22 dezembro 2013

Vida e evolução

Theodosius Dobzhansky

Um homem é constituído por aproximadamente sete octilhões (7 x 1027) de átomos, agrupados em cerca de dez trilhões (1013) de células. Essa aglomeração de células e átomos tem algumas propriedades assombrosas: é viva, experimenta alegria e sofrimento, discrimina entre belo e feio, distingue o bem do mal. Há muitas outras aglomerações vivas de átomos que pertencem a pelos menos dois ou talvez quatro milhões de espécies biológicas. O mais notável é que os indivíduos de cada uma dessas espécies são construídos de tal modo que são capazes de viver e de se reproduzir em ambientes determinados. Em outras palavras, cada espécie é adaptada a um certo modo de vida. Como isso aconteceu? Como é possível que aglomerações de átomos realizem todas essas coisas?

Dois tipos de respostas têm sido propostos. Os vitalistas admitem que os corpos vivos são formados por intervenções de forças ocultas, que têm recebido variados nomes: enteléquia (Aristóteles, Driesch), vis essentialis (C. F. Wolff), psiquê ou direcionalidade inerente (Sinnott). Os mecanicistas, por outro lado, alegam que todas as estruturas e processos biológicos são configurações altamente elaboradas de fenômenos físicos e químicos. A vida pode ser compreendida sem que seja necessário admitir poderes transcendentais.

Muitas vezes, porém nem sempre, o vitalismo concorda com o criacionismo, i.e.,  com a crença de que o mundo, como um todo, e as espécies vivas em particular, foram criados há alguns milhares de anos atrás [sic] e, desde então, permanecem essencialmente inalterados.
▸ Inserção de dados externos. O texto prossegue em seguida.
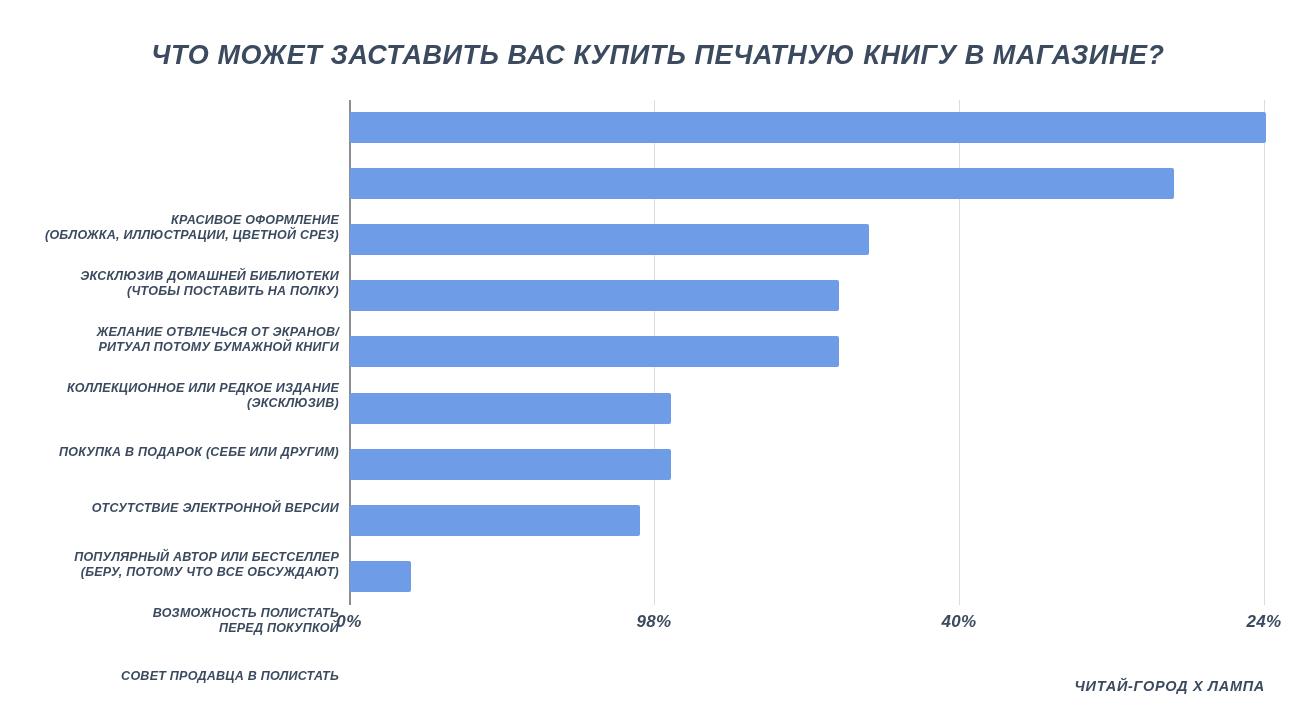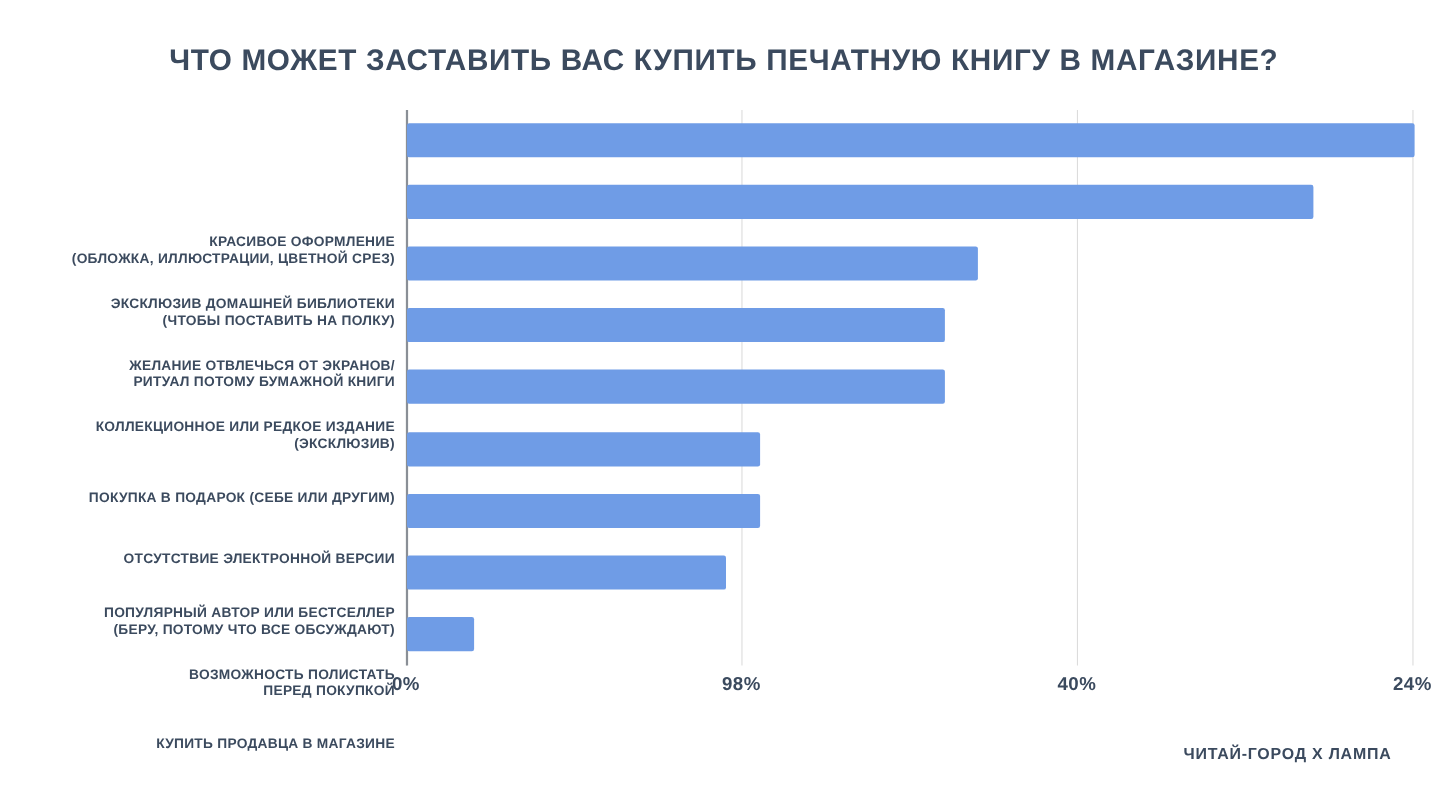"ЧТО МОЖЕТ ЗАСТАВИТЬ ВАС КУПИТЬ" #figure { font-style: none -> italic }
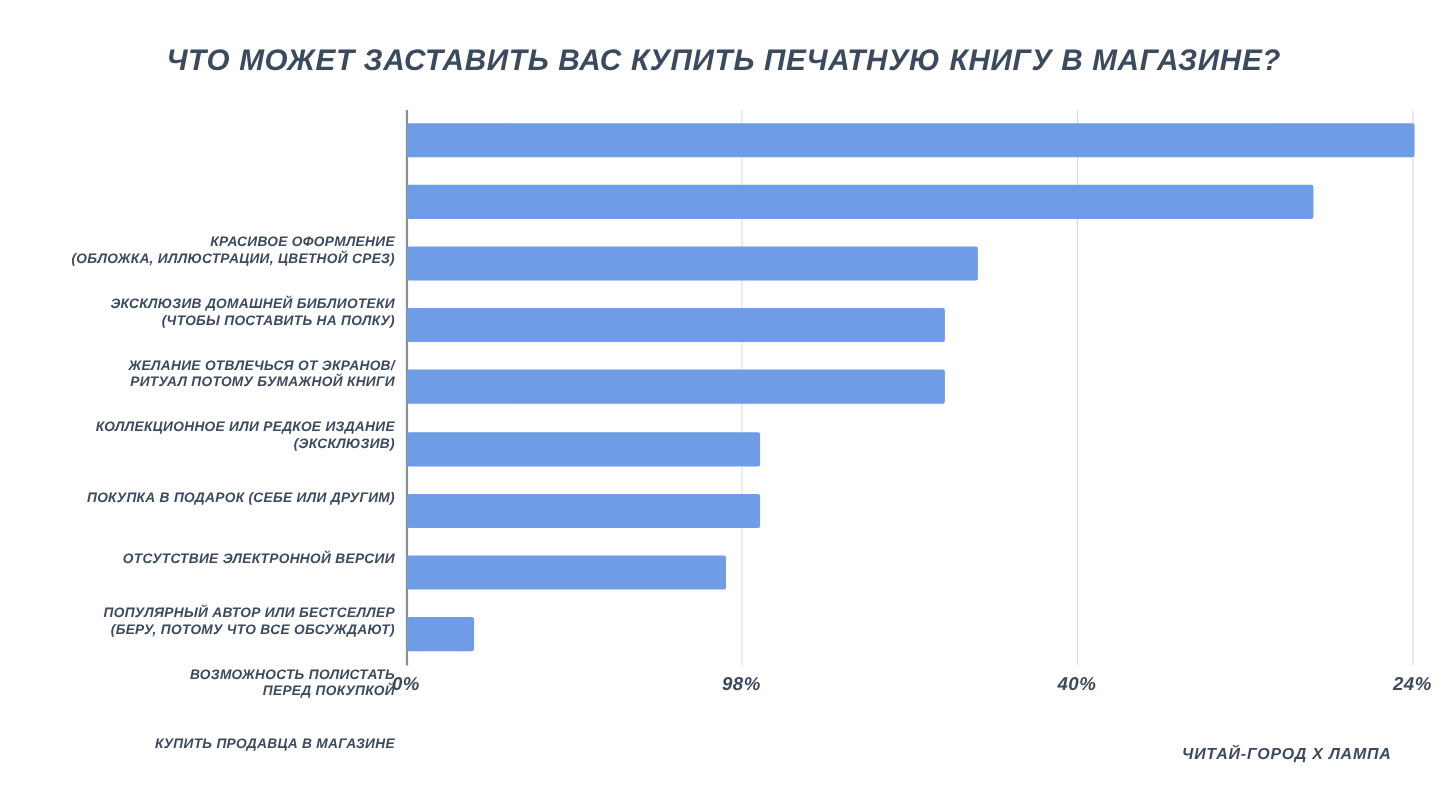"КРАСИВОЕ ОФОРМЛЕНИЕ" #plot { left: 369px -> 349px }
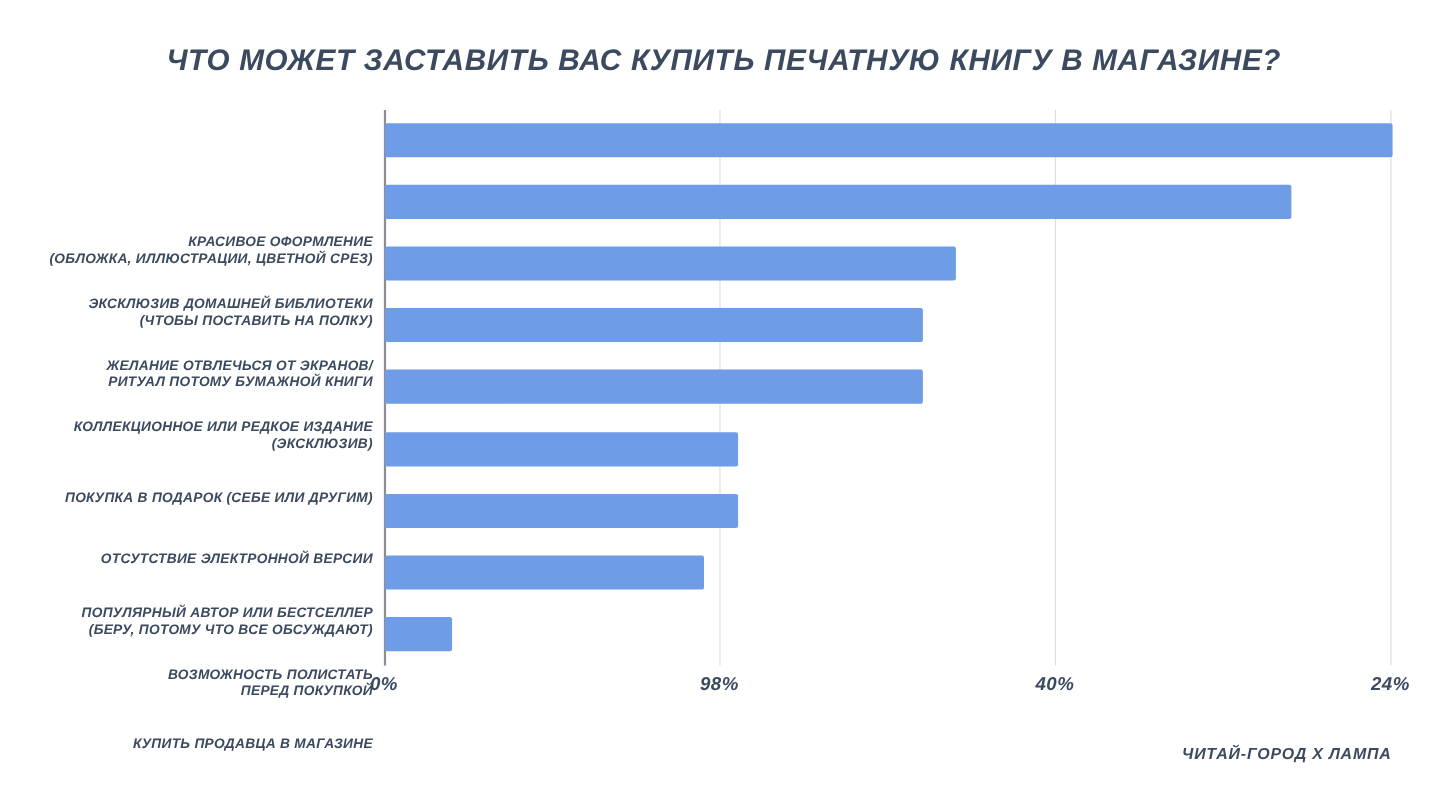"КУПИТЬ ПРОДАВЦА В МАГАЗИНЕ" span { text: КУПИТЬ ПРОДАВЦА В МАГАЗИНЕ -> СОВЕТ ПРОДАВЦА В ПОЛИСТАТЬ }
Lamarck, Darwin e outros depois deles expuseram uma concepção diferente: o mundo vivo que hoje observamos foi modelado durante bilhões de anos de história evolutiva. Os organismos que vivem hoje evoluíram gradualmente de antepassados que, em geral, eram cada vez mais diferentes de seus descendentes à medida que remontamos a um passado cada vez mais remoto. Alguns vitalistas não negam a evolução, mas querem crer que ela seja guiada na direção de fins predestinados, por forças inescrutáveis. Darwin pensou de outro modo. Ele postulou a seleção natural como um processo que impele e dirige as mudanças evolutivas. As pesquisas posteriores justificaram, no conjunto, sua opinião. A seleção natural é um fenômeno estritamente biológico, no sentido de que é uma conseqüência da vida, e existe exclusivamente no mundo vivo. [...] A seleção natural é uma configuração de eventos físicos, dependente da vida e restrita à vida. Corpos vivos que evoluíram sob o controle da seleção natural podem ser descritos como máquinas, embora máquinas de um tipo muito especial. (Para um ponto de vista contrário, veja Polanyi 1968.)
[...]

Fonte: Dobzhansky, T. 1973 [1970]. Genética do processo evolutivo. SP, Polígono & Edusp.